Let’s break down the following sadf command line
sadf -d -- -d -j ID -p /var/log/sysstat/sa05 | tail -n +2 | sed -e 's/;/,/g' >> sar-csv/sar-disk.csv
The sadf ‘-d’ option
This option tells sadf to output data in CSV format. As CSV is an acronym for Comma-Separated-Values, the use of a semi-colon as a delimiter may at first seem a little puzzling. However it makes sense to use something other than a comma, as it may be that a comma could appear in the output. If that were the case sar would need to then surround the data with quotes. While many programs can deal with data that may or may not be quoted, it is just simpler to use a semi-colon, which is unlikely to appear in data seen in sar.
The ‘–‘ option
This option doesn’t appear to be too well known. When used on the shell command line, — signifies the end of arguments for the program. A typical use might be if you were using grep to search for ‘-j’ in some text files. This following command fails due to grep interpreting the text we want to search as an argument. Since there is no ‘-j’ argument for grep, the command fails.
jkstill@poirot ~/pythian/blog/sar-tools-blog $ grep '-j' *.sh grep: invalid option -- 'j' Usage: grep [OPTION]... PATTERN [FILE]... Try 'grep --help' for more information.
Using ‘–‘ tells the shell to stop processing arguments for the current command, which is grep in this case, and so grep searches for ‘-j’ as intended.
jkstill@poirot ~/pythian/blog/sar-tools-blog $ grep -- '-j' *.sh # -j LABEL: use label for device if possible. eg. sentryoraredo01 rather than /dev/dm-3 #sarDestOptions=( '-d -j LABEL -p' '-b' '-q' '-u ALL' '-r' '-R' '-B' '-S' '-W' '-n DEV,EDEV,NFS,NFSD,SOCK,IP,EIP,ICMP,EICMP,TCP,ETCP,UDP' '-v' '-w') sarDestOptions=( '-d -j ID -p' '-b' '-q' '-u ALL' '-r' '-R' '-B' '-S' '-W' '-n DEV' '-n EDEV' '-n NFS' '-n NFSD' '-n SOCK' '-n IP' '-n EIP' '-n ICMP' '-n EICMP' '-n TCP' '-n ETCP' '-n UDP' '-v' '-w')
Why in this case are we using ‘–‘? It is because the other options following -d are not for sadf, but are sar options that sadf will use when calling sar.

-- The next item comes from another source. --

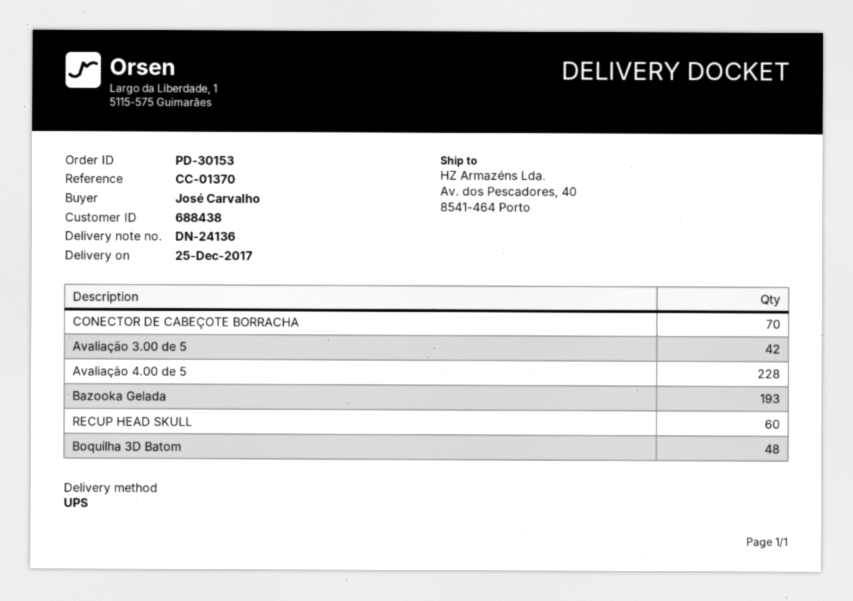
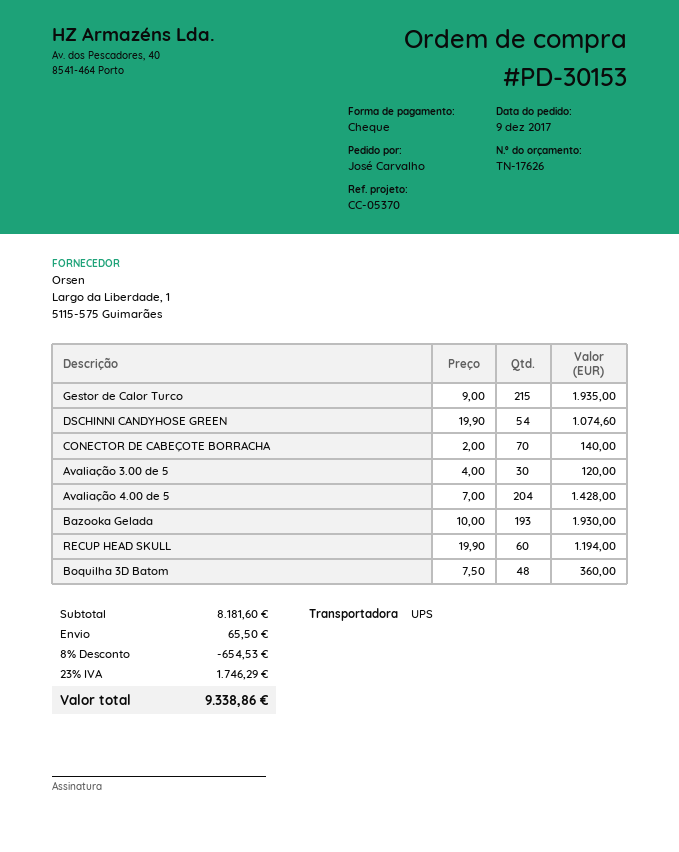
reference: CC-01370 -> CC-05370
Avaliação 3.00 de 5: 42 -> 30
Avaliação 4.00 de 5: 228 -> 204
Gestor de Calor Turco: none -> 215
DSCHINNI CANDYHOSE GREEN: none -> 54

The ‘-d’, ‘-j’ and ‘-p’ options
Be reading the sar man page you can learn what each of these are:
- -d block device activity
- -j display persistent device names – options are ID, LABEL, PATH and UUID
- -p pretty print device names
tail -n +2
Just get the rows after the header row. asp.sh calls sadf for each day’s sar data. The first step of creating the header has already been done.
sed
sed is being used to change semi-colons to commas. So far I have not seen any commas in sar data, and using a comma delimiter is just more convenient.
Charting in Excel with Perl
Having the sar data in the CSV format is convenient, as it will load directly into Excel or Google Sheets. What isn’t convenient is all the work required to load the data, format it, and then create multiple charts from the data. There could be a number of CSV files this needs to be done with.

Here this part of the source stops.